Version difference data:
================

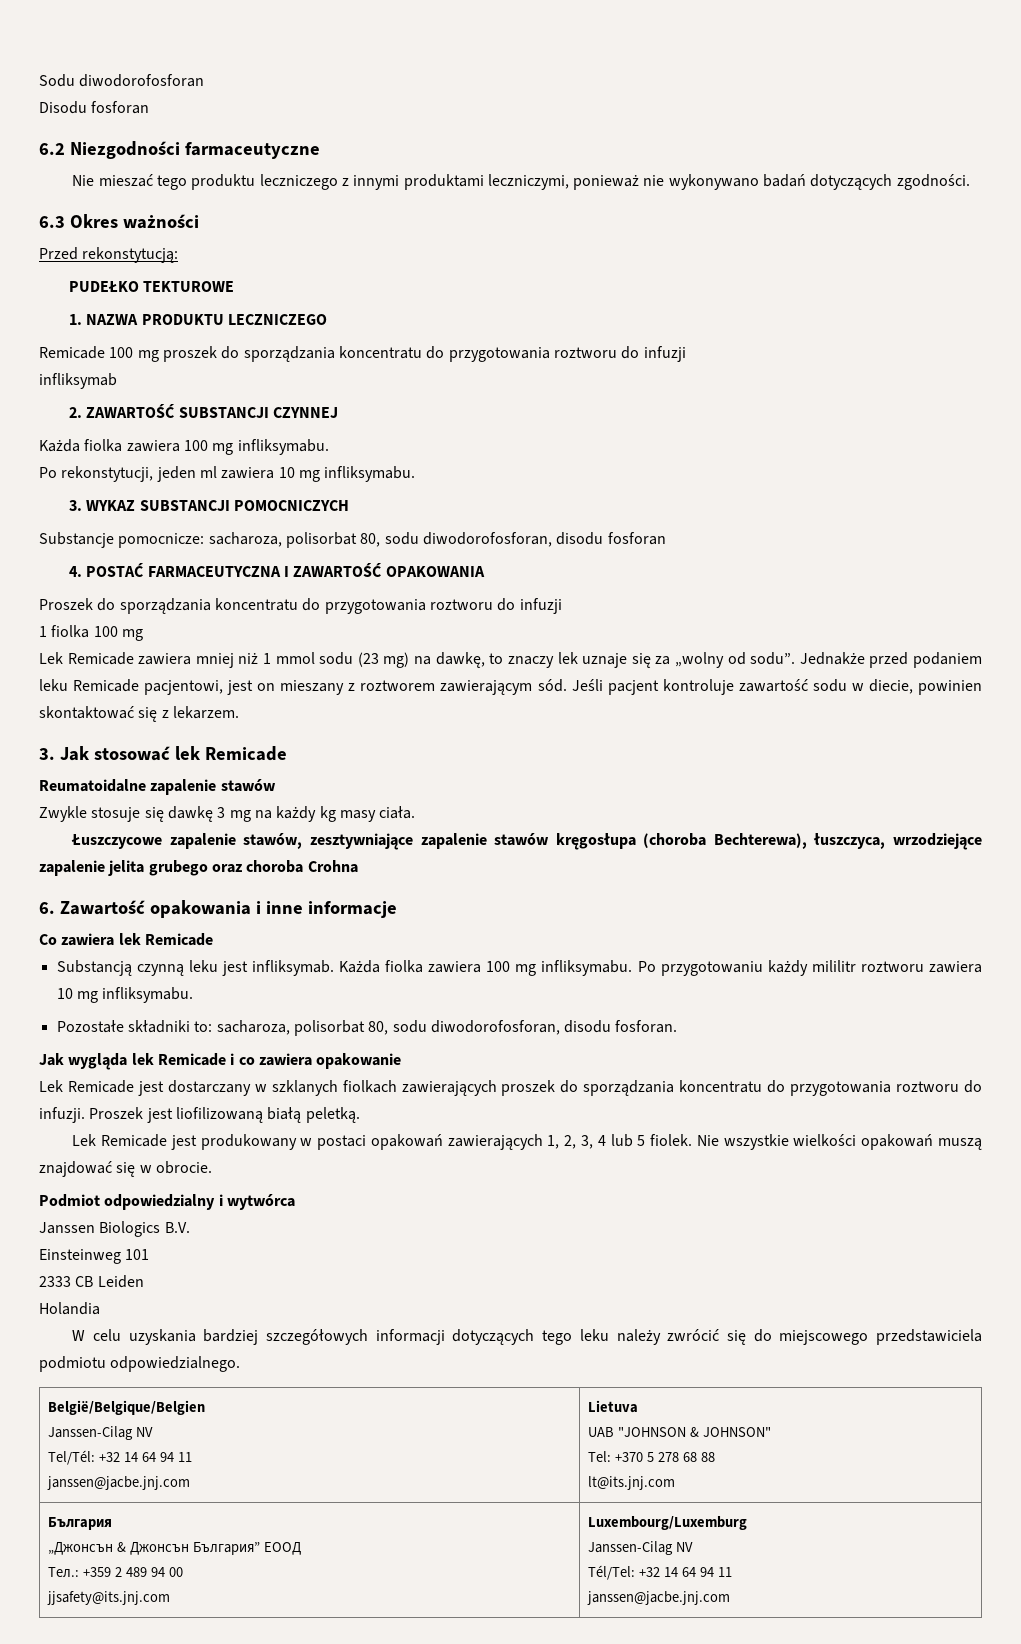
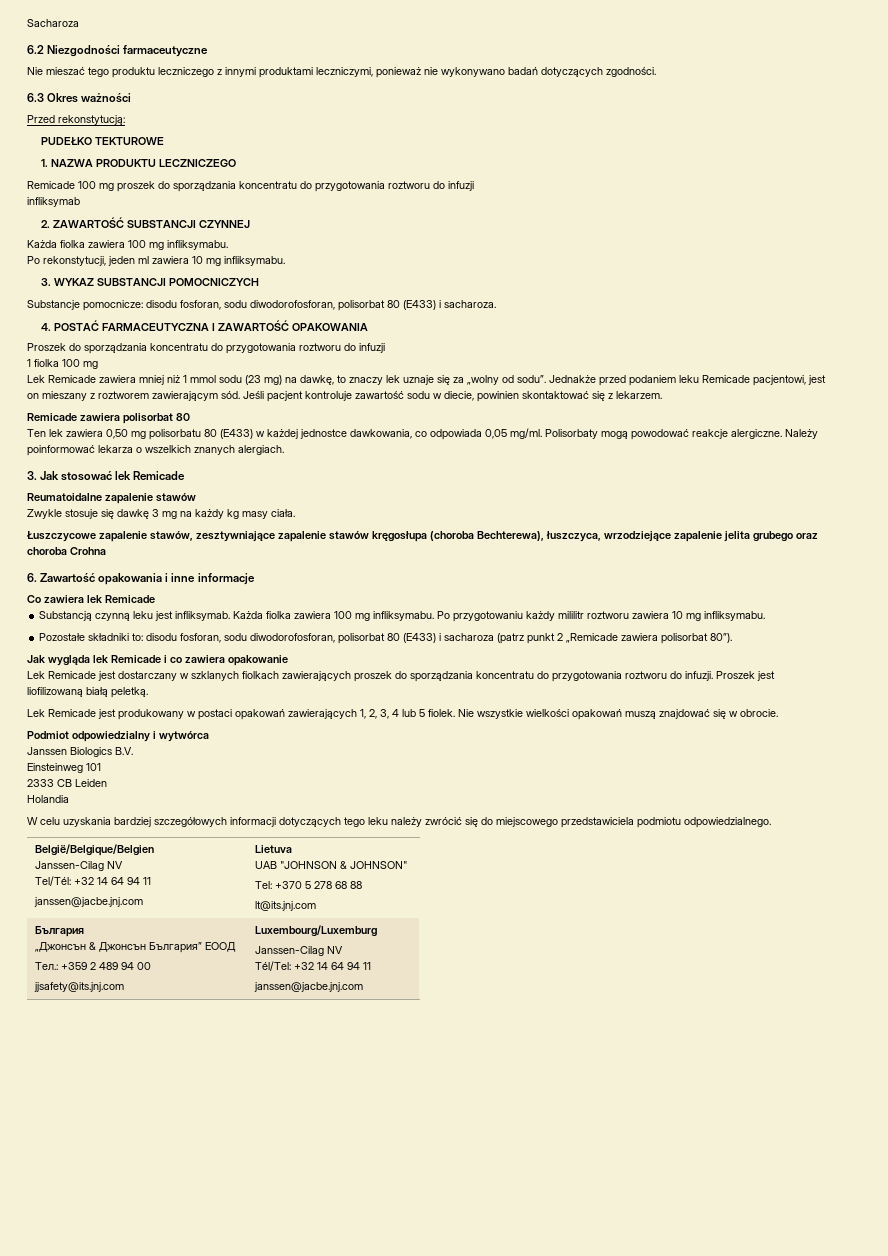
- Sodu diwodorofosforan
- Disodu fosforan
+ Sacharoza
- Substancje pomocnicze: sacharoza, polisorbat 80, sodu diwodorofosforan, disodu fosforan
+ Substancje pomocnicze: disodu fosforan, sodu diwodorofosforan, polisorbat 80 (E433) i sacharoza.
+ Remicade zawiera polisorbat 80
+ Ten lek zawiera 0,50 mg polisorbatu 80 (E433) w każdej jednostce dawkowania, co odpowiada 0,05 mg/ml. Polisorbaty mogą powodować reakcje alergiczne. Należy poinformować lekarza o wszelkich znanych alergiach.
- Pozostałe składniki to: sacharoza, polisorbat 80, sodu diwodorofosforan, disodu fosforan.
+ Pozostałe składniki to: disodu fosforan, sodu diwodorofosforan, polisorbat 80 (E433) i sacharoza (patrz punkt 2 „Remicade zawiera polisorbat 80”).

================

Leave every image out and retype the entries above word for word.

- Sodu diwodorofosforan
- Disodu fosforan
+ Sacharoza
- Substancje pomocnicze: sacharoza, polisorbat 80, sodu diwodorofosforan, disodu fosforan
+ Substancje pomocnicze: disodu fosforan, sodu diwodorofosforan, polisorbat 80 (E433) i sacharoza.
+ Remicade zawiera polisorbat 80
+ Ten lek zawiera 0,50 mg polisorbatu 80 (E433) w każdej jednostce dawkowania, co odpowiada 0,05 mg/ml. Polisorbaty mogą powodować reakcje alergiczne. Należy poinformować lekarza o wszelkich znanych alergiach.
- Pozostałe składniki to: sacharoza, polisorbat 80, sodu diwodorofosforan, disodu fosforan.
+ Pozostałe składniki to: disodu fosforan, sodu diwodorofosforan, polisorbat 80 (E433) i sacharoza (patrz punkt 2 „Remicade zawiera polisorbat 80”).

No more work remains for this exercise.